Work instruction: One line at a time, check the entries below for the word "relative", and copy each line that has it.

[Stored data]
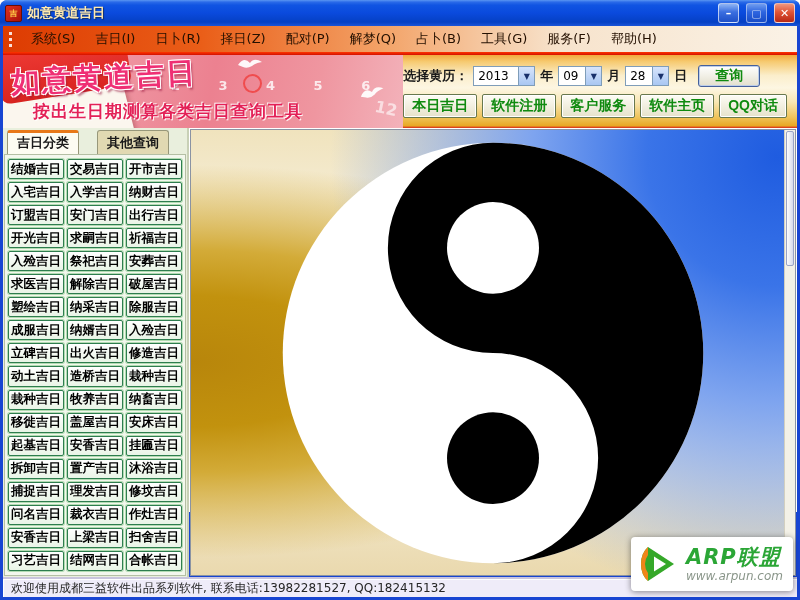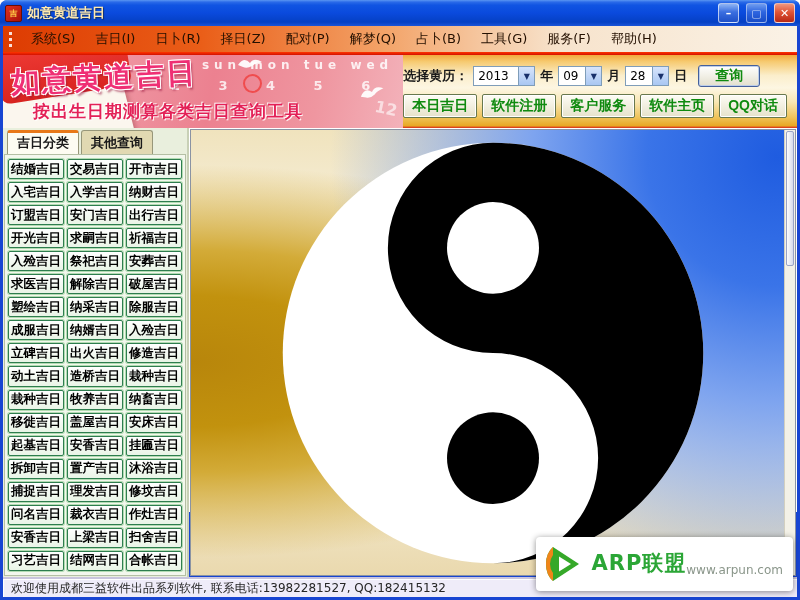--- a/index.html
+++ b/index.html
@@ -59,21 +59,21 @@
   .val-year { min-width:44px; } .val-md { min-width:26px; }
   .query-btn { margin-left:8px; padding:1px 16px; border:1px solid #44609c; border-radius:3px; font-size:14px; font-weight:bold; color:#0f8a0f;
     background:linear-gradient(180deg,#ffffff,#e3dfcd); box-shadow:inset 0 0 0 1px #bccde9; }
   .quick-row { display:flex; gap:5px; }
   .quick-btn { padding:2px 8px; border:1px solid #68784e; border-radius:2px; font-size:14px; font-weight:bold; color:#0f8a0f;
     background:linear-gradient(180deg,#fdfcf5,#e6e2cb); box-shadow:inset 0 0 0 1px #fff; white-space:nowrap; }
 
   
   .content { display:flex; height:449px; }
   .sidebar { width:186px; display:flex; flex-direction:column; background:#e9efdd; border-right:2px solid #c8d0b6; }
-  .tabs { display:flex; gap:2px; padding:2px 2px 0 4px; }
+  .tabs { display:flex; gap:18px; padding:2px 2px 0 4px; }
   .tab { font-size:13px; font-weight:bold; color:#1a1a1a; padding:3px 9px 2px 9px; border:1px solid #97977a; border-bottom:none;
     border-radius:3px 3px 0 0; background:#e1d9b2; white-space:nowrap; }
   .tab.active { background:#fdfcf2; border-top:3px solid #e87818; padding-top:1px; position:relative; z-index:2; }
   .grid { flex:1; display:grid; grid-template-columns:repeat(3,1fr); gap:3px; padding:4px 3px; margin:0 1px 1px 1px;
     background:#f3f7ed; border:1px solid #b4bfa4; }
   .cat-btn { border:1px solid #2e7d4f; box-shadow:0 0 0 1px #b2dcb2; border-radius:2px; color:#000; font-weight:bold; font-size:12.5px;
     background:linear-gradient(180deg,#ffffff,#e9f4e6); display:flex; align-items:center; justify-content:center; white-space:nowrap;
     font-family:"DejaVu Sans","Liberation Sans",sans-serif; cursor:default; }
 
   .main { flex:1; position:relative; margin:1px; border:1px solid #8a93a3; overflow:hidden;
@@ -86,21 +86,21 @@
   .vthumb { position:absolute; top:1px; left:1px; right:1px; height:135px; background:linear-gradient(90deg,#fdfdfd,#d6dbea);
     border:1px solid #9aa4c6; border-radius:2px; }
 
   
   .statusbar { height:20px; display:flex; align-items:center; padding:0 8px; font-size:12px; color:#262626;
     background:#efecf9; border-top:2px solid #c9c5dd; box-shadow:inset 1px 1px 0 #fff; }
 
   
   .arp { position:absolute; right:7px; bottom:9px; height:54px; background:#fff; border-radius:4px; z-index:5;
     box-shadow:0 1px 6px rgba(0,0,0,.45); display:flex; align-items:center; gap:7px; padding:4px 10px 4px 8px; }
-  .arp-text { display:flex; flex-direction:row; }
+  .arp-text { display:flex; flex-direction:column;font-style:italic; }
   .arp-name { color:#2ba636; font-weight:bold; font-size:21px; line-height:1.1; letter-spacing:1px; }
   .arp-url { color:#8a968a; font-size:12px; align-self:flex-end; line-height:1; }
 </style>
 </head>
 <body>
 
 <div class="window">
 
   <div class="titlebar">
     <div class="title-icon">吉</div>
@@ -125,21 +125,20 @@
         <span class="menu-item">工具(G)</span>
         <span class="menu-item">服务(F)</span>
         <span class="menu-item">帮助(H)</span>
       </div>
     <div class="menu-sep"></div>
 
     <div class="header">
       <div class="banner">
         <div class="page-wedge"></div>
         <div class="cal-red"></div>
-        <div class="cal-weekdays">sun mon tue wed</div>
         <div class="cal-numbers">2 3 4 5 6</div>
         <div class="cal-num-12">12</div>
         <div class="red-ring"></div>
         <svg class="dove dove1" width="26" height="14" viewBox="0 0 26 14">
           <path d="M1,9 Q7,0 13,7 Q17,1 25,6 Q18,7 15,10 Q10,13 6,11 Z"></path>
           </svg>
         <svg class="dove dove2" width="26" height="14" viewBox="0 0 26 14">
           <path d="M1,9 Q7,0 13,7 Q17,1 25,6 Q18,7 15,10 Q10,13 6,11 Z"></path>
           </svg>
         <div class="logo-text">如意黄道吉日</div>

Result of the exercise:
   .tab.active { background:#fdfcf2; border-top:3px solid #e87818; padding-top:1px; position:relative; z-index:2; }
   .main { flex:1; position:relative; margin:1px; border:1px solid #8a93a3; overflow:hidden;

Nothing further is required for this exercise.